** EXCERPTED DATA follows **

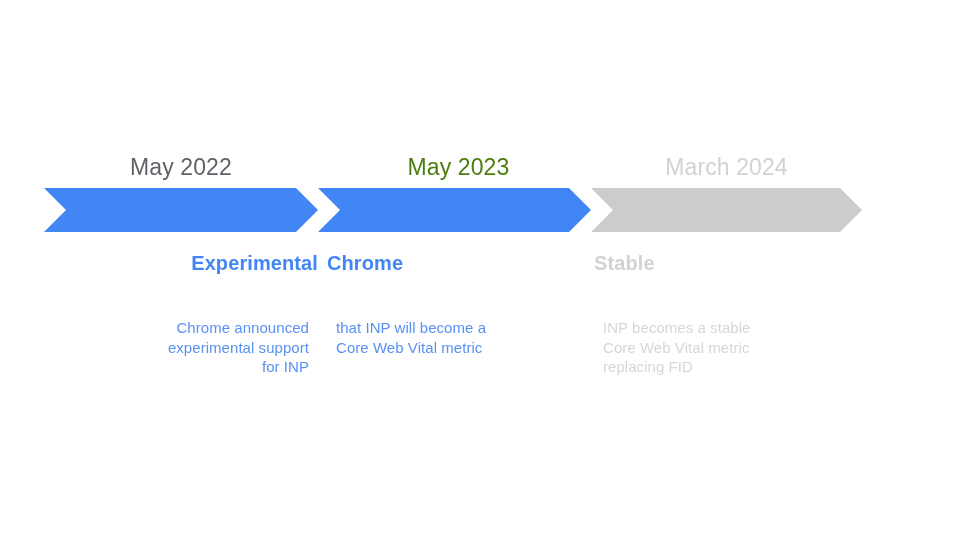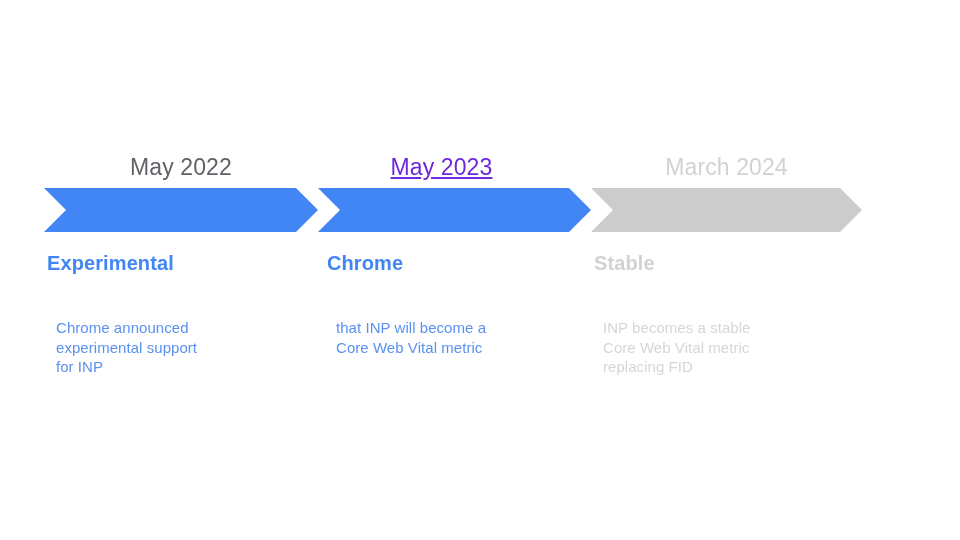--- a/index.html
+++ b/index.html
@@ -30,21 +30,21 @@
     top: 152px;
     height: 30px;
     line-height: 30px;
     font-size: 23px;
     font-weight: 400;
     letter-spacing: 0.1px;
     text-align: center;
     white-space: nowrap;
   }
   .date-label.c0 { left: 44px;  width: 274px; color: #5f6368; }
-  .date-label.c1 { left: 305px; width: 273px; color: #6d28d9; text-decoration: underline; }
+  .date-label.c1 { left: 322px; width: 273px; color: #4d7c0f; }
   .date-label.c2 { left: 591px; width: 271px; color: #d2d2d2; }
 
   
   #arrow-band {
     position: absolute;
     left: 0;
     top: 186px;
     width: 960px;
     height: 50px;
   }
@@ -52,21 +52,21 @@
     display: block;
     width: 960px;
     height: 50px;
   }
 
   
   .stage-col {
     position: absolute;
     top: 250px;
   }
-  .stage-col.c0 { left: 47px;  width: 250px; }
+  .stage-col.c0 { left: 68px;  width: 250px; text-align: right; }
   .stage-col.c1 { left: 327px; width: 255px; }
   .stage-col.c2 { left: 594px; width: 250px; }
 
   .stage-title {
     font-size: 20px;
     font-weight: 700;
     letter-spacing: 0.1px;
     line-height: 26px;
     margin: 0;
     white-space: nowrap;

** End of EXCERPTED DATA **

**YOUR TASK**
Although the records contain pictures, transcribe only their text, exactly as written.

**REPLY TO THE EXERCISE**
--- a/index.html
+++ b/index.html
@@ -30,21 +30,21 @@
     top: 152px;
     height: 30px;
     line-height: 30px;
     font-size: 23px;
     font-weight: 400;
     letter-spacing: 0.1px;
     text-align: center;
     white-space: nowrap;
   }
   .date-label.c0 { left: 44px;  width: 274px; color: #5f6368; }
-  .date-label.c1 { left: 305px; width: 273px; color: #6d28d9; text-decoration: underline; }
+  .date-label.c1 { left: 322px; width: 273px; color: #4d7c0f; }
   .date-label.c2 { left: 591px; width: 271px; color: #d2d2d2; }
 
   
   #arrow-band {
     position: absolute;
     left: 0;
     top: 186px;
     width: 960px;
     height: 50px;
   }
@@ -52,21 +52,21 @@
     display: block;
     width: 960px;
     height: 50px;
   }
 
   
   .stage-col {
     position: absolute;
     top: 250px;
   }
-  .stage-col.c0 { left: 47px;  width: 250px; }
+  .stage-col.c0 { left: 68px;  width: 250px; text-align: right; }
   .stage-col.c1 { left: 327px; width: 255px; }
   .stage-col.c2 { left: 594px; width: 250px; }
 
   .stage-title {
     font-size: 20px;
     font-weight: 700;
     letter-spacing: 0.1px;
     line-height: 26px;
     margin: 0;
     white-space: nowrap;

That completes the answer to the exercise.